**To do:**
If pictures appear in the lines below, skip them and copy exactly the lines from the one containing "1:03 AM: 18.72 -> 18.61" through the one containing "2024: none -> 30000000", and nothing else.

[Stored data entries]

****************************************

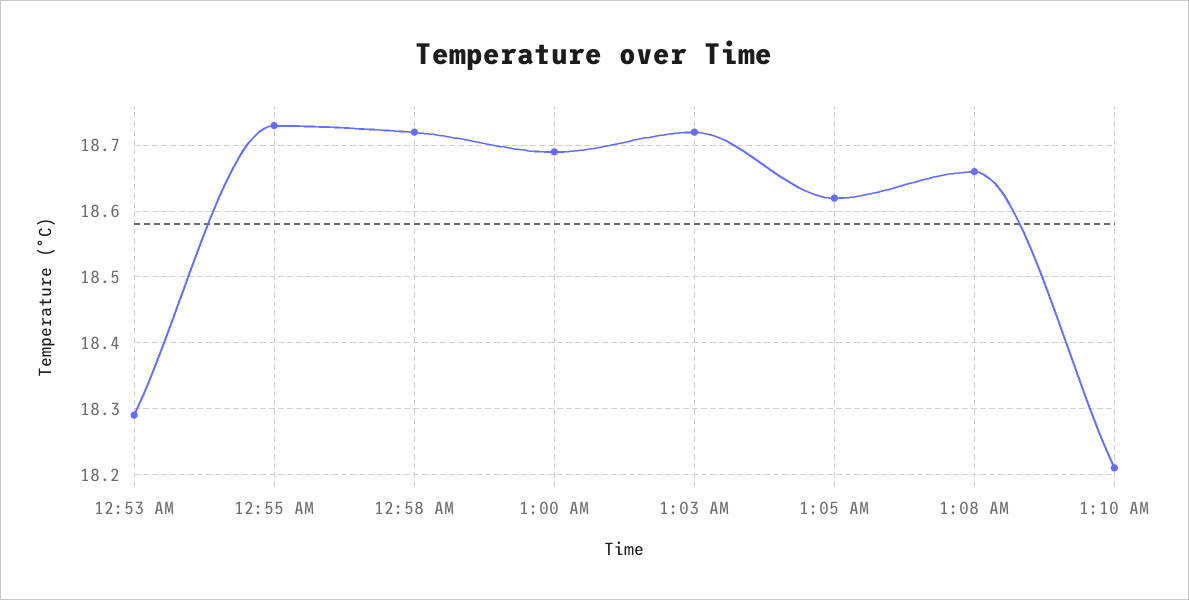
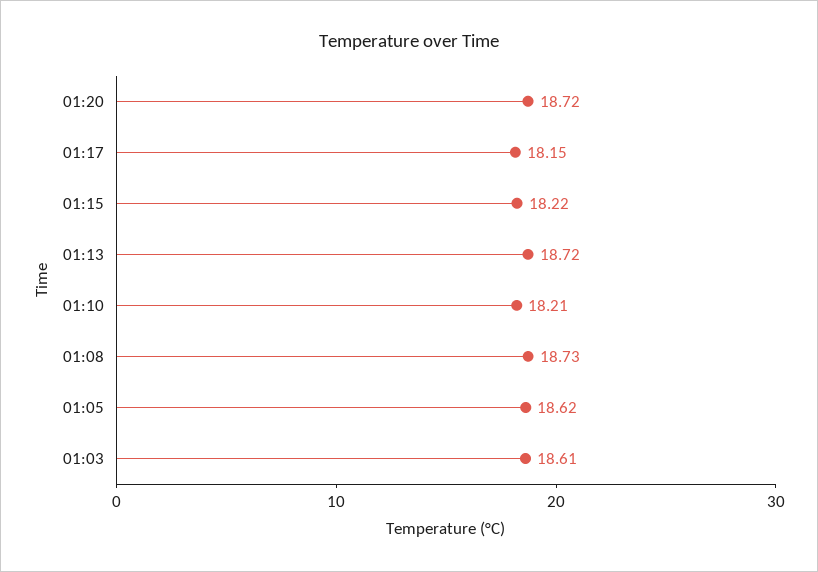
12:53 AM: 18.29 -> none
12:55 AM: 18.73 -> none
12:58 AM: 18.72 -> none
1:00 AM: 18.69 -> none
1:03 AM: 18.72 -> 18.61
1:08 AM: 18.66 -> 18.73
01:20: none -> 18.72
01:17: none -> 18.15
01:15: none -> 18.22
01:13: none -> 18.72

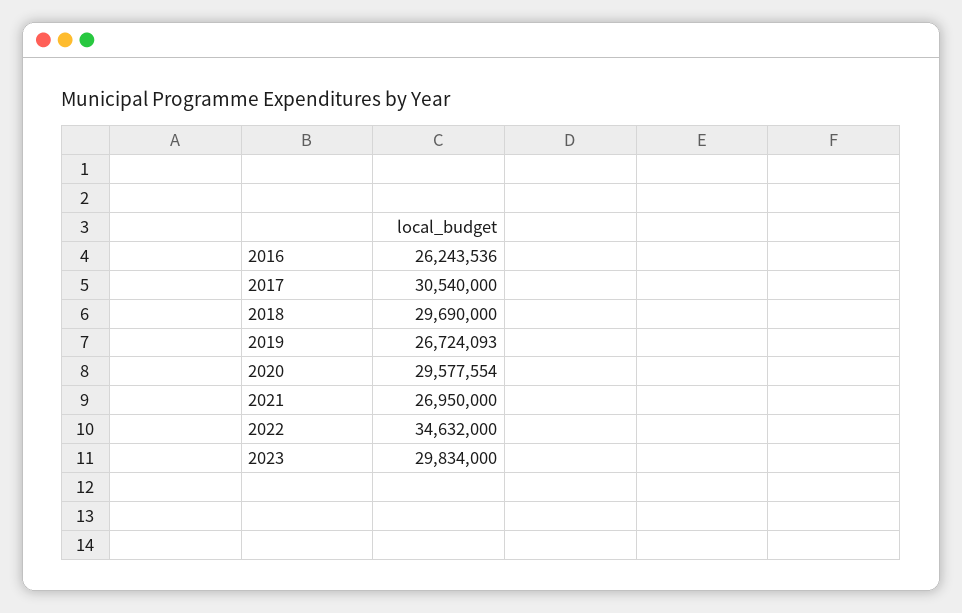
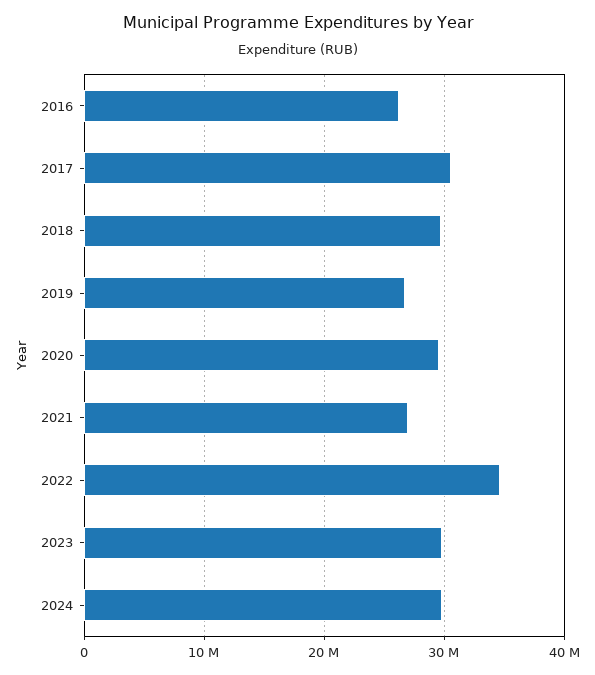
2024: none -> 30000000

****************************************

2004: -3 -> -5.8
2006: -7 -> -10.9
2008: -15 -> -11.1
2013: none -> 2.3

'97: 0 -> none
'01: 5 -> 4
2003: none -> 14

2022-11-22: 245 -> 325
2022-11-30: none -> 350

****************************************

**Reply to the exercise:**
1:03 AM: 18.72 -> 18.61
1:08 AM: 18.66 -> 18.73
01:20: none -> 18.72
01:17: none -> 18.15
01:15: none -> 18.22
01:13: none -> 18.72

2024: none -> 30000000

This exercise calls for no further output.